• _Study material_:
-------------------------
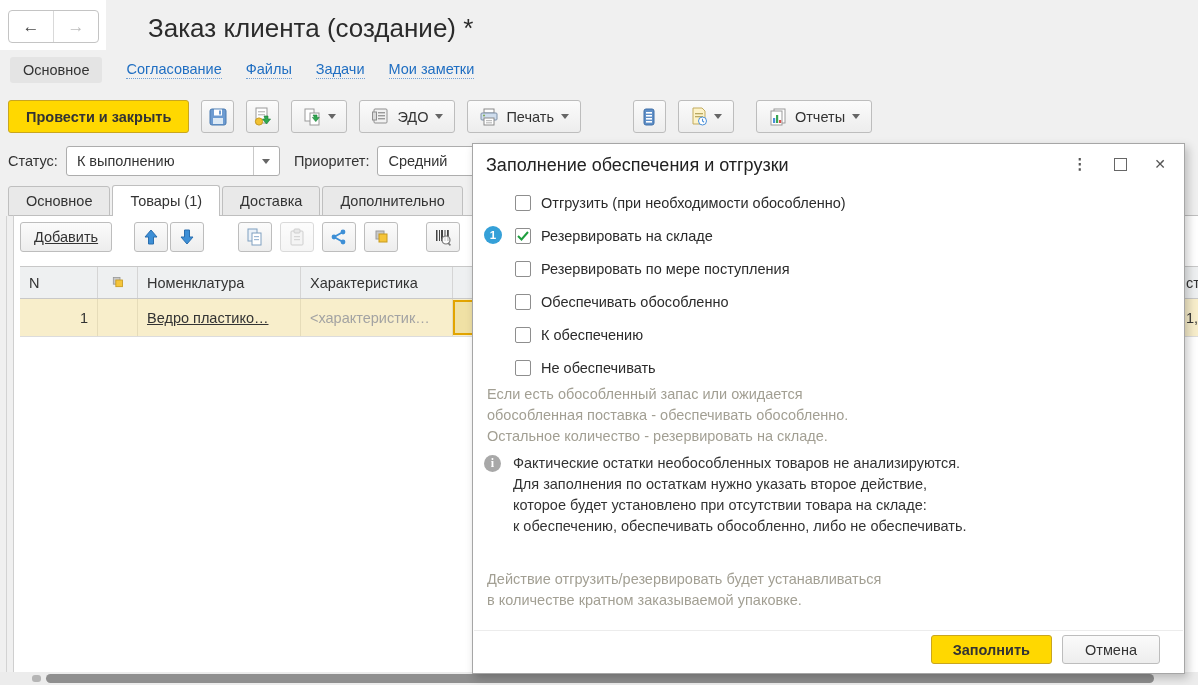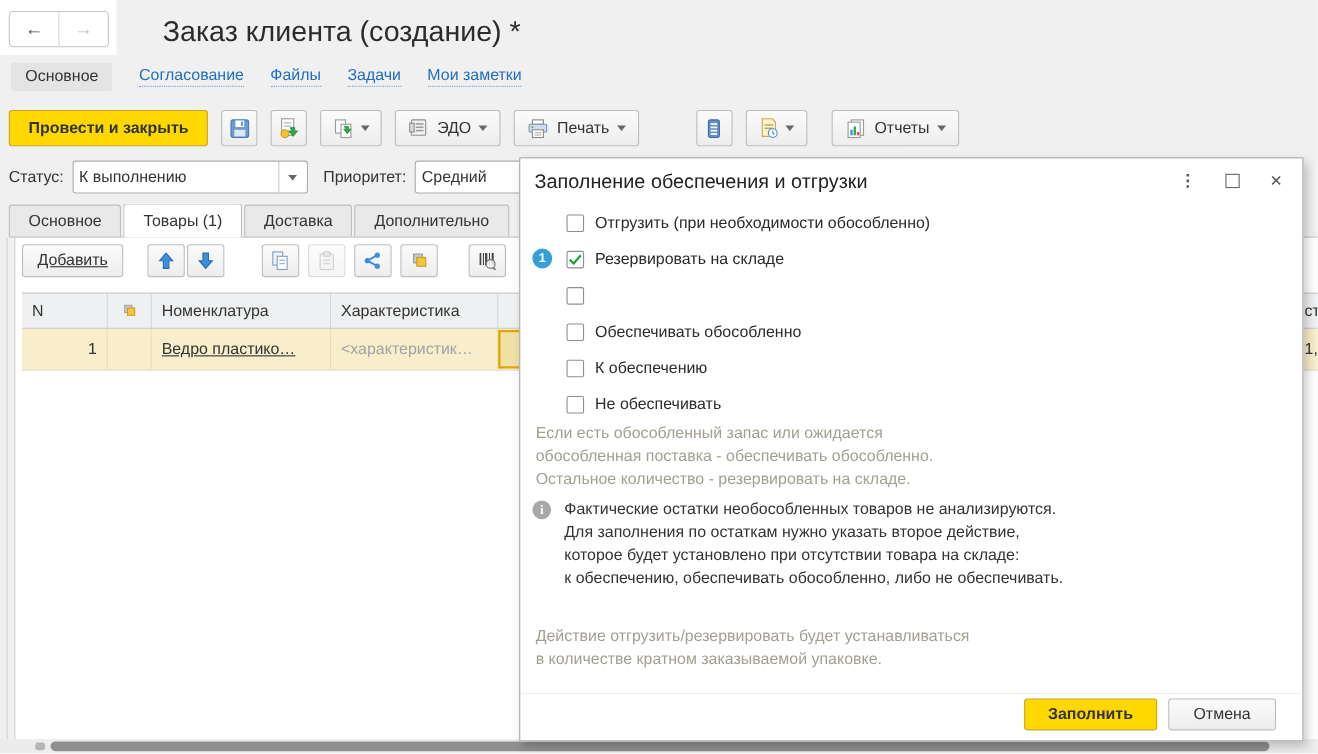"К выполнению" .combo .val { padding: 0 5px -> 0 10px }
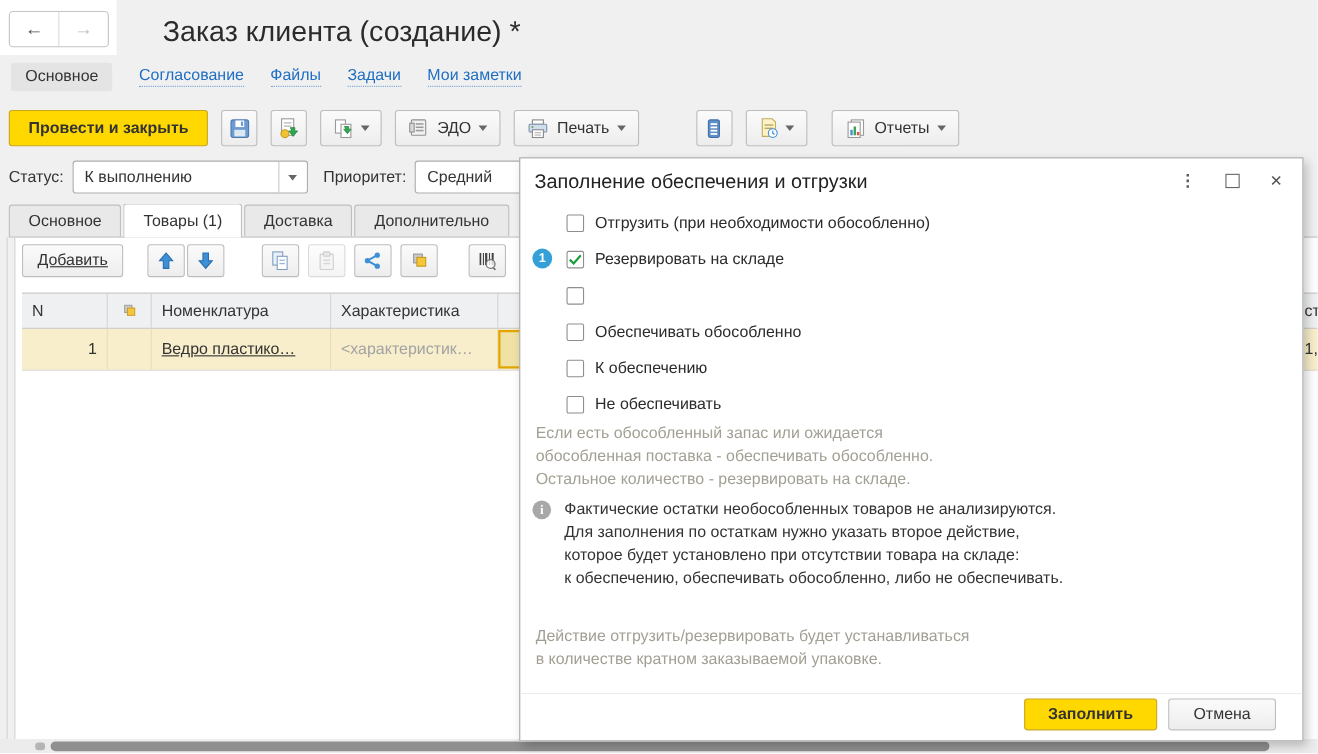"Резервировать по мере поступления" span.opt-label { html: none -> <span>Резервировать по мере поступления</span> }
-------------------------
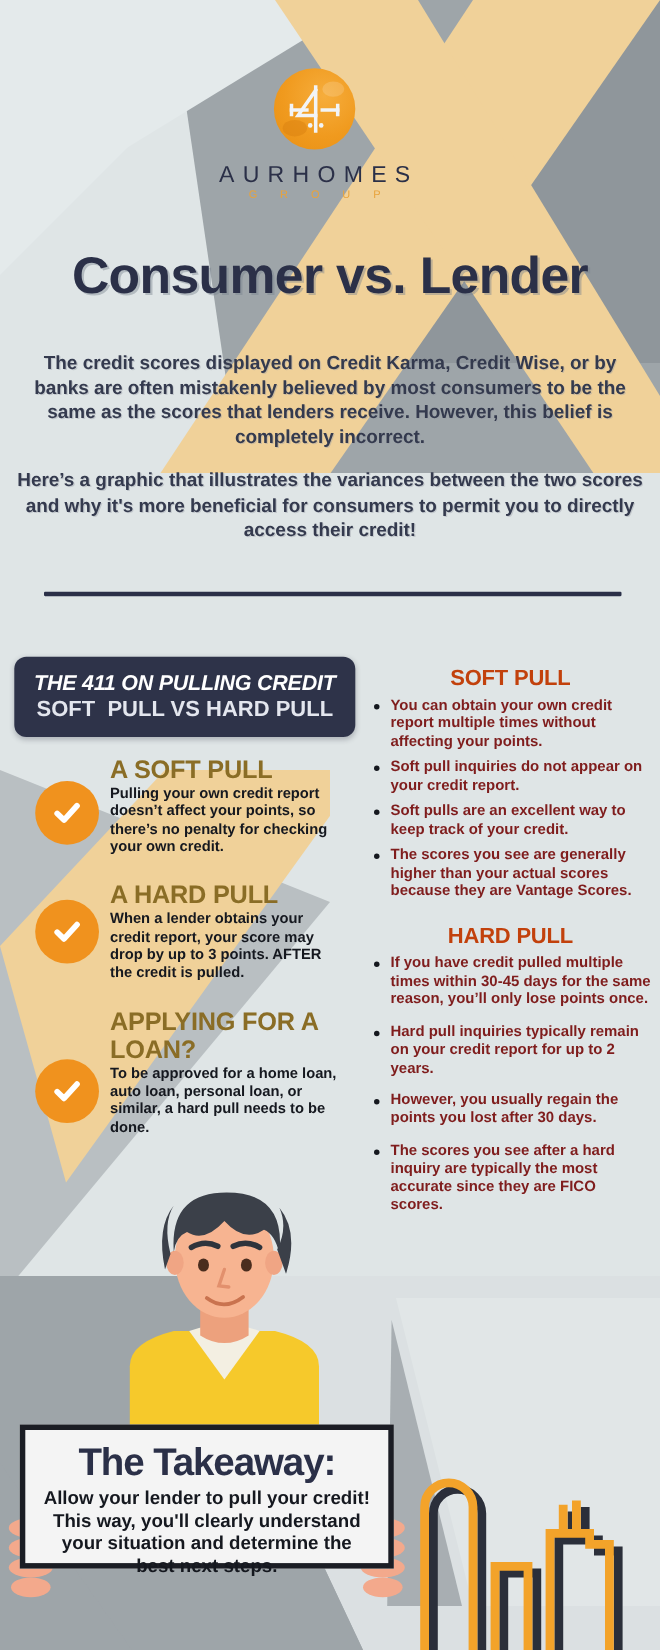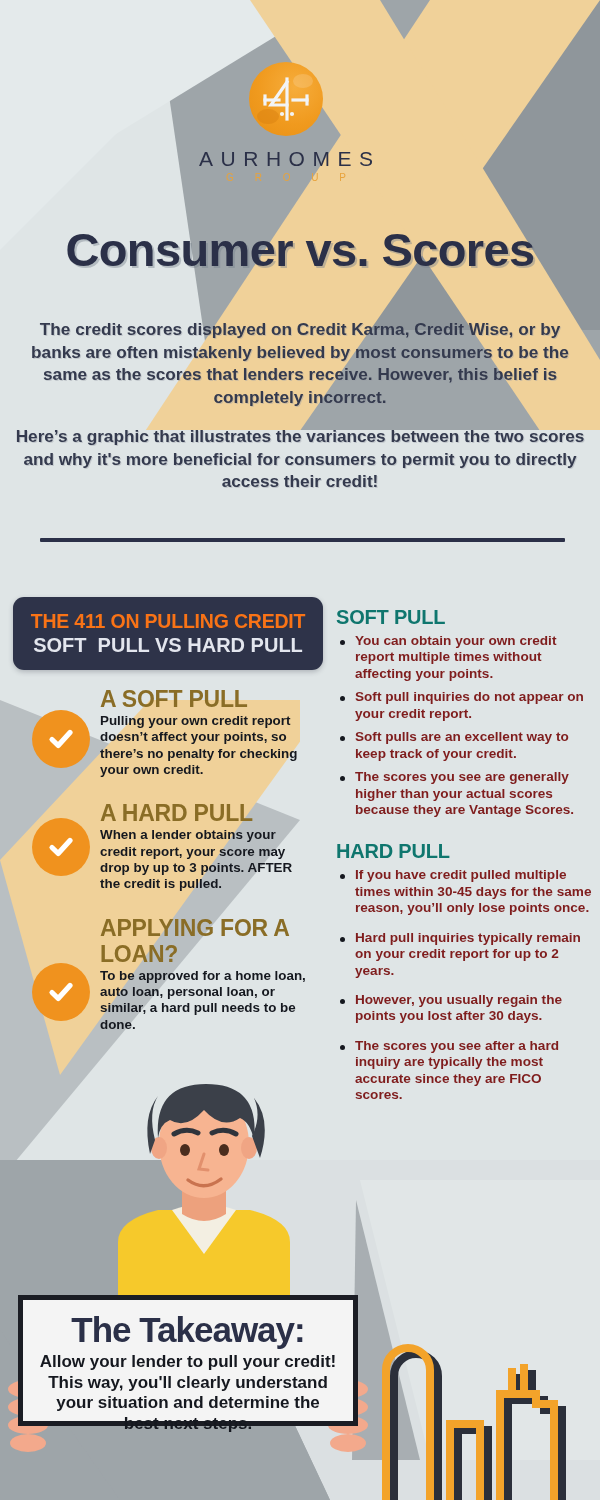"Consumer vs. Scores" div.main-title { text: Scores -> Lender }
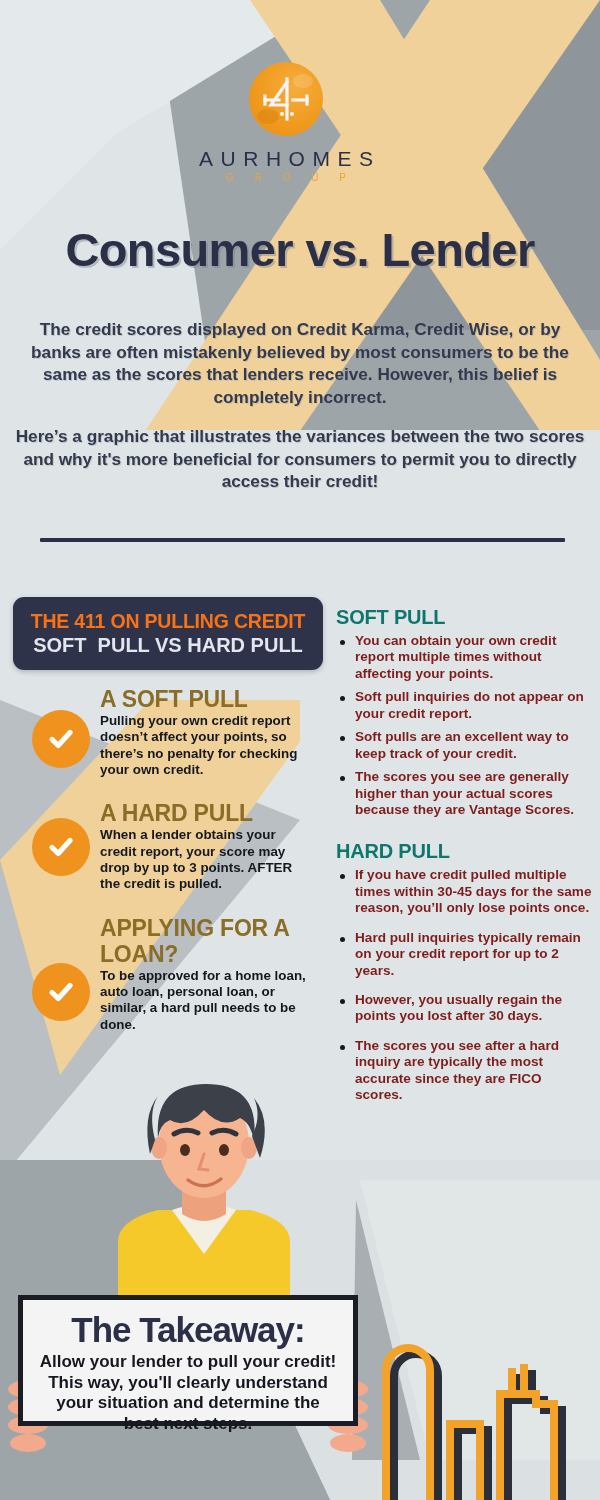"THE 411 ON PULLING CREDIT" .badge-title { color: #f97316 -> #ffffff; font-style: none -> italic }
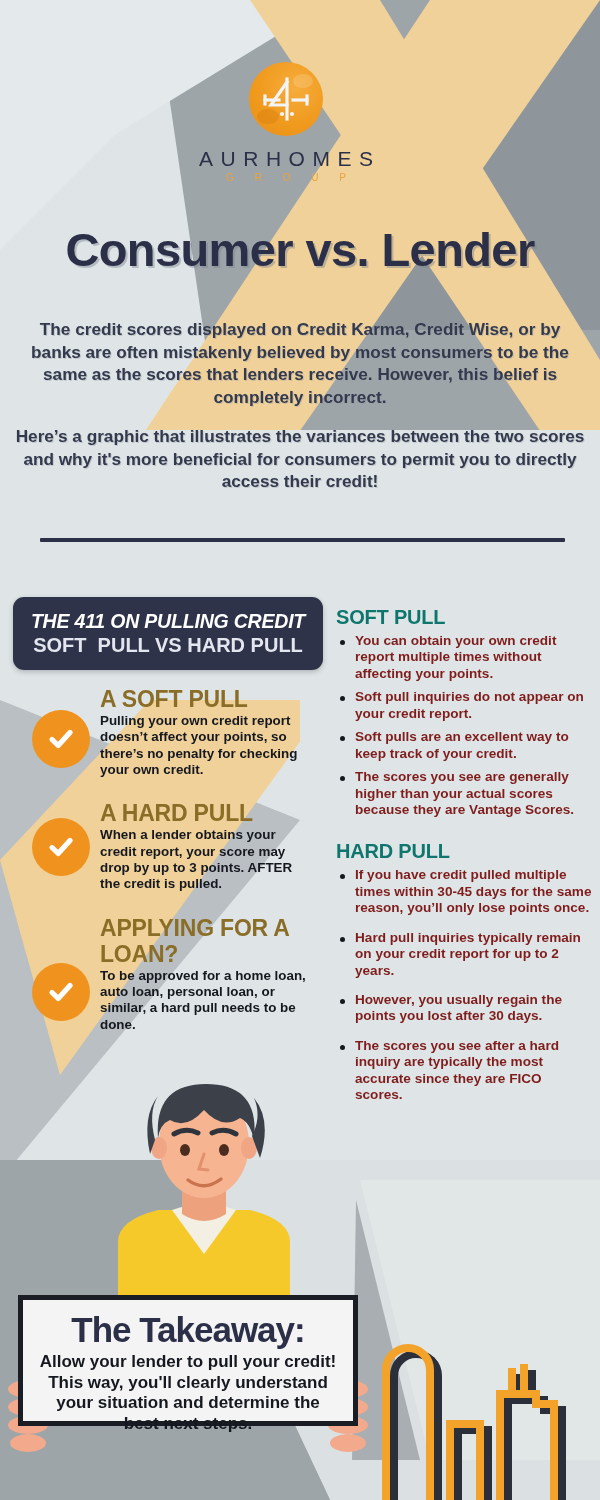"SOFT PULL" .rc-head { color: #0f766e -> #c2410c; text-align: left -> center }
-------------------------
• _Assigned task_: The lines to copy exactly start with the line above that has "411 ON PULLING" and go on through the line that has "color: #0f766e ->"; please include both, add nothing else, and omit the pictures.

• _Task output_:
"THE 411 ON PULLING CREDIT" .badge-title { color: #f97316 -> #ffffff; font-style: none -> italic }
"SOFT PULL" .rc-head { color: #0f766e -> #c2410c; text-align: left -> center }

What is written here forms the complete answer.